What is the correct column type for holding ZipCode
values in PostgreSQL
database?
I strongly disagree with the advice presented here.
- The accepted answer accepts things that aren't digits.
- The question is about Zip Codes, not postal codes.
- If we assume the post is wrong and means international postal codes, there are characters that appear in international postal codes that don't appear in that list, and many international - and also the US domestic - postal codes can be over ten characters
- If we actually answer the question they asked, about zip codes, then there should be no accomodation for anything but digits (and arguably the hyphen)
- US zip codes can be up to 11 digits long (13 characters counting the two dashes) - there is a zip, a zip+4, and a zip+6 (which programmers would call zip+4+2) notation; the last is used by skyscrapers, universities, et cetera
- US zip codes are always non-negative integers, and therefore should not be stored as text data, which is subject to non-canon representation problems (ask anyone who's done a system about that time they found out that their zip 00203 didn't match the zip 203 that they accidentally got when constantly unnecessarily parsing string representations)

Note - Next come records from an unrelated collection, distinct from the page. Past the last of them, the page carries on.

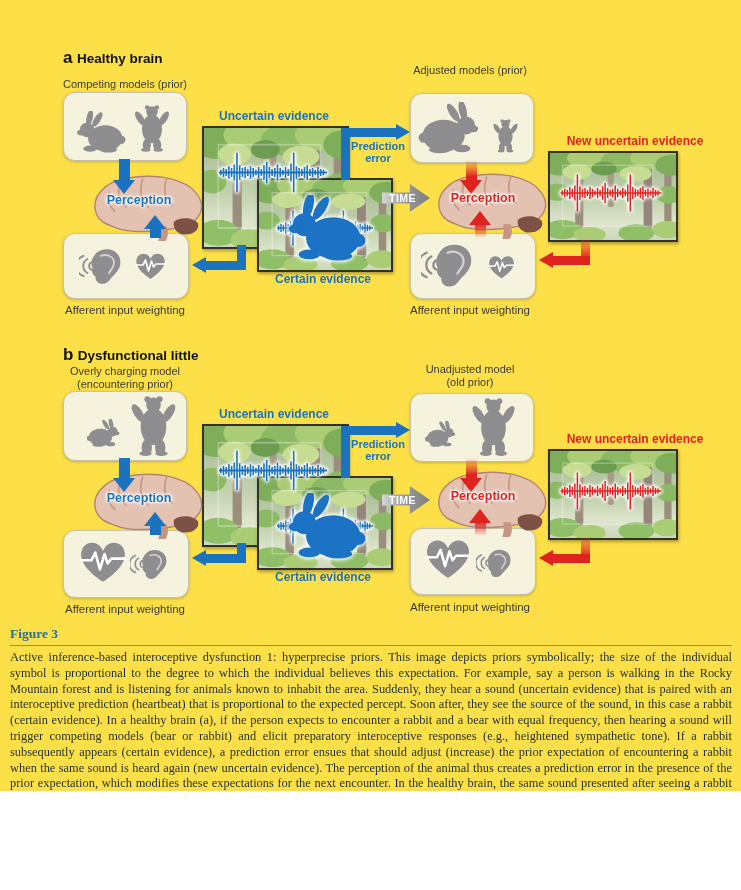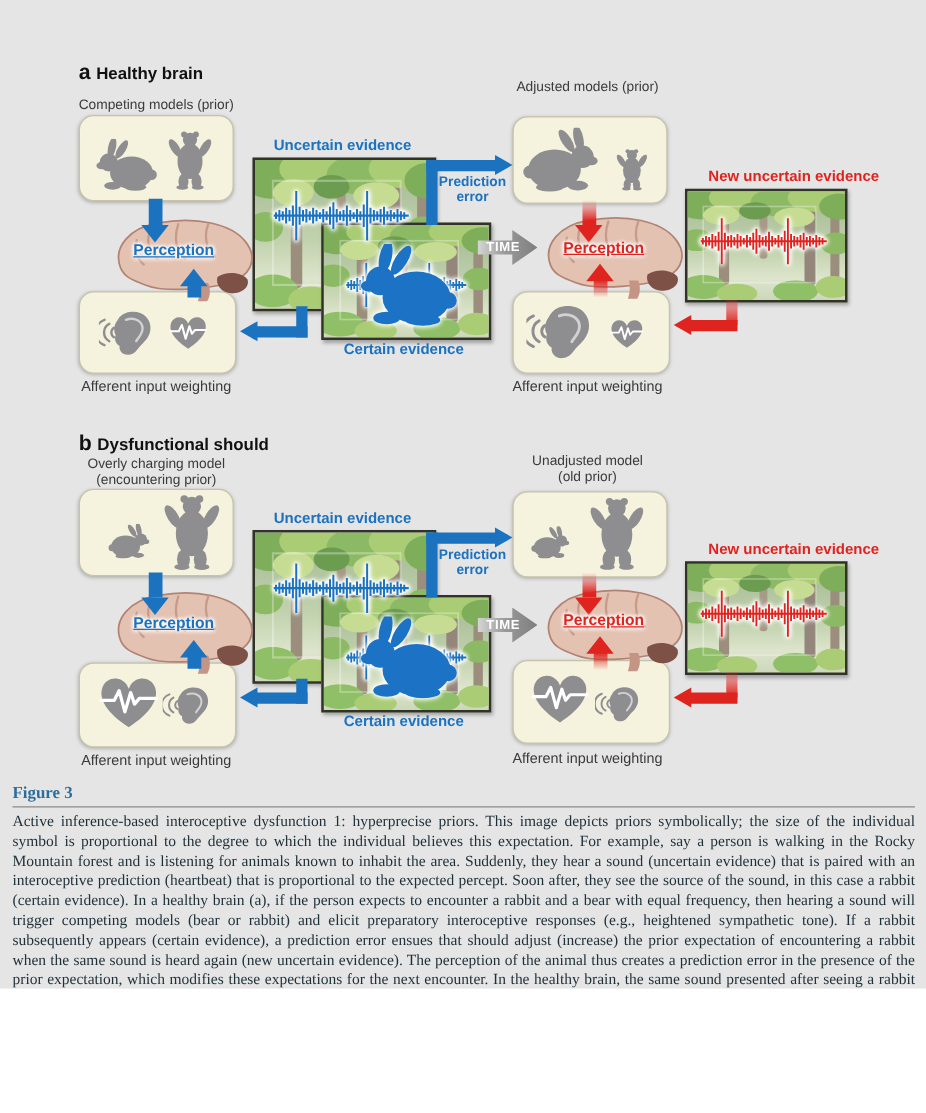--- a/index.html
+++ b/index.html
@@ -1,27 +1,27 @@
 <!DOCTYPE html>
 <html><head>
 <meta charset="utf-8">
 <style>
   :root{ --blue:#1b72bf; --red:#df241f; --gray:#8e8e90; }
   html,body{margin:0;padding:0;background:#fff;}
-  #page{position:relative;width:741px;height:791px;background:#e5e5e5;overflow:hidden;
+  #page{position:relative;width:741px;height:791px;background:#fde047;overflow:hidden;
         font-family:"Liberation Sans",sans-serif;}
   .box{position:absolute;background:#f5f2dd;border:1px solid #c6c3aa;border-radius:12px;
        box-shadow:0 1px 3px rgba(0,0,0,.22);}
   .lbl{position:absolute;text-align:center;font-size:11px;color:#3a3a3a;line-height:13px;}
   .blue-lbl{position:absolute;text-align:center;font-weight:bold;color:var(--blue);
             font-size:12px;line-height:13px;}
   .red-lbl{position:absolute;text-align:center;font-weight:bold;color:var(--red);
            font-size:12px;line-height:13px;}
   .perception{position:absolute;text-align:center;font-weight:bold;font-size:12.5px;z-index:6;
-      text-shadow:0 0 3px #fff,0 0 3px #fff,0 0 4px #fff,0 0 4px #fff;text-decoration:underline;}
+      text-shadow:0 0 3px #fff,0 0 3px #fff,0 0 4px #fff,0 0 4px #fff;}
   .heading{position:absolute;font-weight:bold;color:#111;}
   .heading .big{font-size:17px;}
   .heading .txt{font-size:13.5px;}
   .img{position:absolute;border:2px solid #32322a;box-shadow:1px 2px 3px rgba(0,0,0,.3);
        overflow:hidden;background:#c2d2ae;}
   .img > svg{position:absolute;left:0;top:0;width:100%;height:100%;}
   .shaft{position:absolute;z-index:5;}
   .tri{position:absolute;width:0;height:0;border-style:solid;border-color:transparent;z-index:5;}
   .wave{position:absolute;z-index:3;
         filter:drop-shadow(0 0 1.5px #fff) drop-shadow(0 0 1.5px #fff) drop-shadow(0 0 1px #fff);}
@@ -239,21 +239,21 @@
   </div>
   <svg class="wave" style="left:554px;top:172px;width:114px;height:42px;color:var(--red);">
       <use href="#sym-wave"></use>
     </svg>
   <div class="shaft" style="left:581px;top:240px;width:9px;height:20px;background:linear-gradient(180deg,rgba(223,36,31,.25),var(--red));"></div>
   <div class="shaft" style="left:550px;top:256px;width:40px;height:9px;background:var(--red);"></div>
   <div class="tri" style="left:536px;top:252px;border-top:8.5px solid transparent;border-bottom:8.5px solid transparent;border-right:14px solid var(--red);"></div>
 
   <div class="heading" style="left:63px;top:345px;">
     <span class="big">b</span>
-    <span class="txt">Dysfunctional should</span>
+    <span class="txt">Dysfunctional little</span>
   </div>
 
   <div class="lbl" style="left:40px;top:365px;width:170px;">
     <div>Overly charging model</div>
     <div>(encountering prior)</div>
   </div>
   <div class="box" style="left:63px;top:391px;width:122px;height:68px;"></div>
   <svg class="sil" style="left:86px;top:419px;width:36px;height:28px;transform:scaleX(-1);">
       <use href="#sym-rabbit"></use>
     </svg>

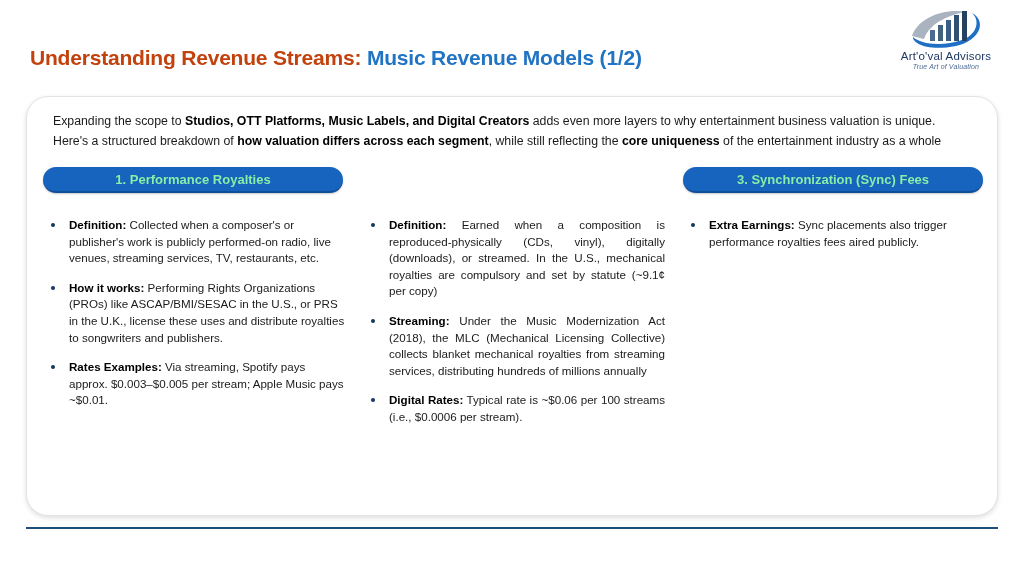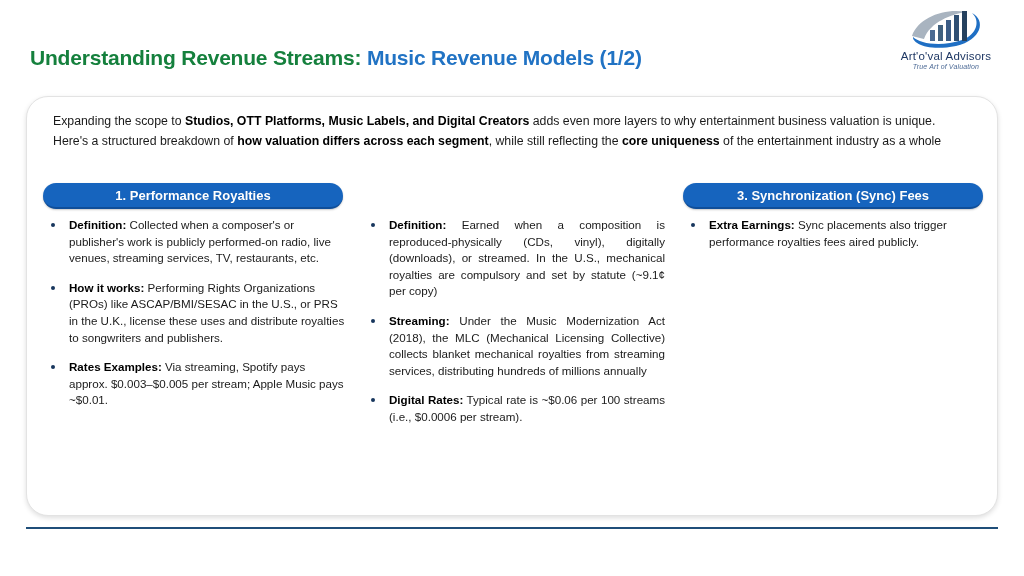--- a/index.html
+++ b/index.html
@@ -14,21 +14,21 @@
 
   
   .slide-title{
     position:absolute;
     left:30px;top:46px;
     font-size:21px;
     font-weight:bold;
     letter-spacing:-0.2px;
     white-space:nowrap;
   }
-  .title-part-a{color:#15803d;}
+  .title-part-a{color:#c2410c;}
   .title-part-b{color:#2173C4;}
 
   
   .logo{
     position:absolute;
     right:14px;top:6px;
     width:128px;height:74px;
     text-align:center;
   }
   .logo-mark{
@@ -70,27 +70,27 @@
     font-size:12.3px;
     line-height:20px;
     color:#1a1a1a;
     text-align:left;
   }
   .intro b{font-weight:bold;color:#000;}
 
   
   .pill{
     position:absolute;
-    top:86px;
+    top:70px;
     height:26px;
     border-radius:14px;
     background:#1664BE;
     border-bottom:2px solid #0F4E99;
     box-shadow:0 1px 2px rgba(0,0,0,.22);
-    color:#ffffff;
+    color:#86efac;
     font-size:13px;
     font-weight:bold;
     display:flex;
     align-items:center;
     justify-content:center;
     box-sizing:border-box;
     text-shadow:0 0 1px rgba(0,0,0,.15);
   }
   .pill.c1{left:16px;width:300px;}
   .pill.c2{left:336px;width:300px;}

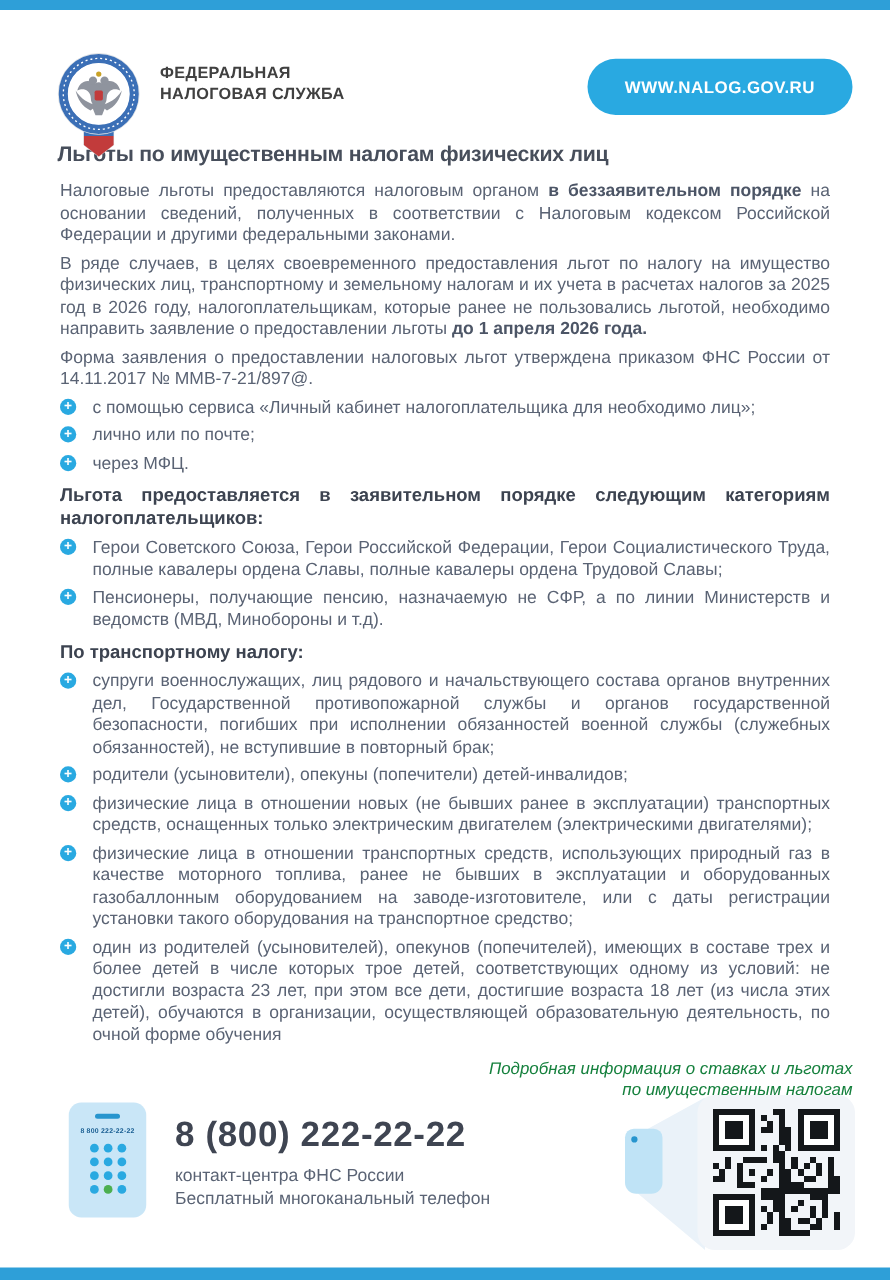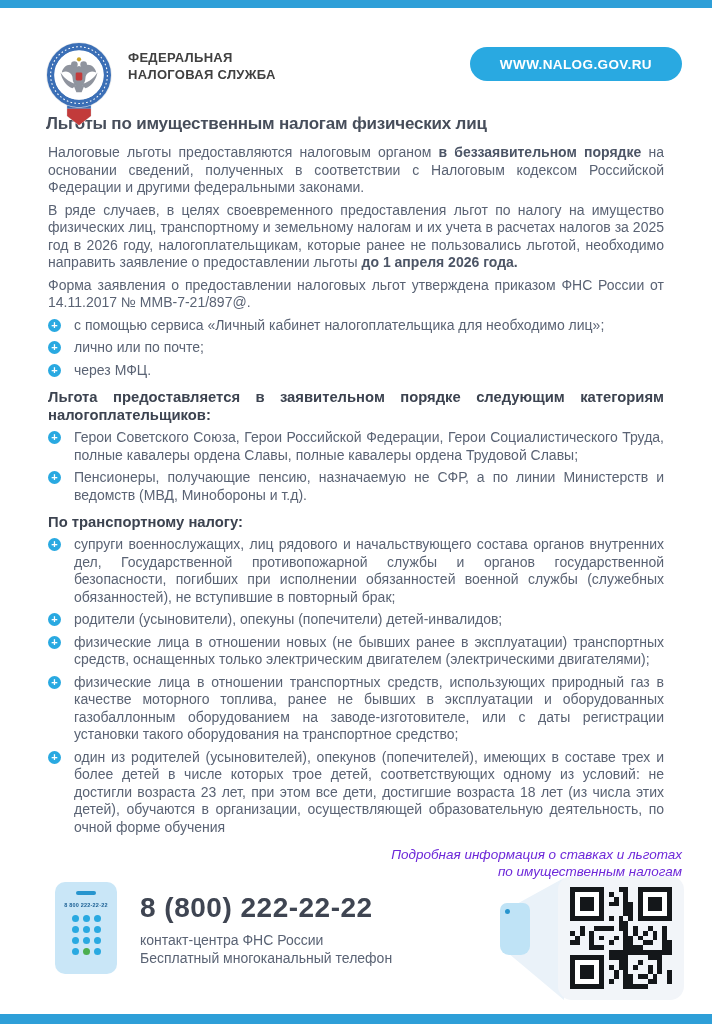--- a/index.html
+++ b/index.html
@@ -7,41 +7,41 @@
     position:relative;width:712px;height:1024px;margin:0 auto;background:#ffffff;
     font-family:"Liberation Sans",sans-serif;overflow:hidden;
   }
   .topbar{position:absolute;top:0;left:0;width:100%;height:8px;background:var(--top-bar,#2E9FD8);}
   .bottombar{position:absolute;bottom:0;left:0;width:100%;height:10px;background:var(--top-bar,#2E9FD8);}
 
   .header{position:relative;height:104px;margin-top:8px;}
   .logo{position:absolute;left:46px;top:34px;}
   .brand{position:absolute;left:128px;top:42px;color:#404040;font-weight:bold;
          font-size:13px;line-height:1.3;letter-spacing:.3px;}
-  .site-pill{position:absolute;right:30px;top:39px;height:34px;padding:0 30px;
+  .site-pill{position:absolute;right:30px;top:39px;height:45px;padding:0 30px;
     background:var(--pill,#29A9E1);border-radius:23px;display:flex;align-items:center;
     color:#fff;font-weight:bold;font-size:13.5px;letter-spacing:.4px;border:none;cursor:pointer;
     font-family:"Liberation Sans",sans-serif;}
   .title{margin:2px 46px 10px;color:var(--title,#474E5B);font-size:17px;font-weight:bold;
     letter-spacing:-.2px;}
 
   .content{padding:0 48px;color:var(--body,#5A6374);font-size:14px;line-height:17.5px;
     text-align:justify;}
   .content p{margin:0 0 5px;}
   .content p b{color:var(--body-bold,#4C5566);margin-top:14px;}
   .content h2{margin:9px 0 5px;font-size:14.8px;line-height:18px;color:var(--heading,#3C4350);
     text-align:justify;}
   .content ul{list-style:none;margin:0 0 2px;padding:0;}
   .content li{display:flex;gap:13px;margin:0 0 5px;}
   .bullet{flex:0 0 13px;width:13px;height:13px;border-radius:50%;background:var(--bullet,#29A9E1);
     color:#fff;font-size:11px;line-height:12px;text-align:center;font-weight:bold;margin-top:2px;}
   .content li .txt{flex:1;text-align:justify;}
 
   .note{position:absolute;right:30px;top:846px;text-align:right;font-style:italic;
-    color:#6d28d9;font-size:13.5px;line-height:17px;}
+    color:#15803d;font-size:13.5px;line-height:17px;}
 
   .phone-icon{position:absolute;left:55px;top:882px;width:62px;height:92px;
     background:var(--phone-icon-bg,#C9E6F7);border-radius:10px;text-align:center;}
   .phone-icon .speaker{width:20px;height:4px;border-radius:2px;background:#2795CE;margin:9px auto 7px;}
   .phone-icon .mini-label{font-size:5.5px;font-weight:bold;color:#1A5F93;letter-spacing:.2px;}
   .keypad{display:grid;grid-template-columns:repeat(3,7px);gap:4px;width:29px;margin:7px auto 0;}
   .keypad i{width:7px;height:7px;border-radius:50%;background:var(--bullet,#29A9E1);}
   .keypad i.green{background:var(--green-dot,#4CAF50);}
 
   .phone-block{position:absolute;left:140px;top:892px;}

- If you pretend you're actually tracking international post codes, the short character sequence limited text fields here don't even begin to do the job. The word "China" comes to mind.
My opinon:
- Decide whether you're actually handling US postal codes or international
- If you're handling US postal codes, track them as unsigned integers, and left-pad them with zeros when text representing them. (Think unix timestamps and local TZ representations if you need to understand why this will be simpler in the long run.)
- If you're handling international post codes, store them in an unbounded unicode string, tie them to the country they represent, and validate country by country with check constraints. This problem is far more difficult than it sounds up front. International addresses are some of the least standardized things on Earth. Wait'll you find out how Japanese house numbers work, or why the British postal 6-code has the gaps it has.
It is something like xxxxx-xxxx, so varchar(10)
is recommended.
If you want to check the syntax of the values in the database, you could create a domain
type for zip codes.
CREATE DOMAIN zipcode varchar(10)
CONSTRAINT valid_zipcode
CHECK (VALUE ~ '[A-Z0-9-]+'); -- or a better regular expression
You could have a look at this site, which proposes this regex:
(^\d{5}(-\d{4})?$)|(^[ABCEGHJKLMNPRSTVXY]{1}\d{1}[A-Z]{1} *\d{1}[A-Z]{1}\d{1}$)
But you should check it works for the PostgreSQL
regex syntax.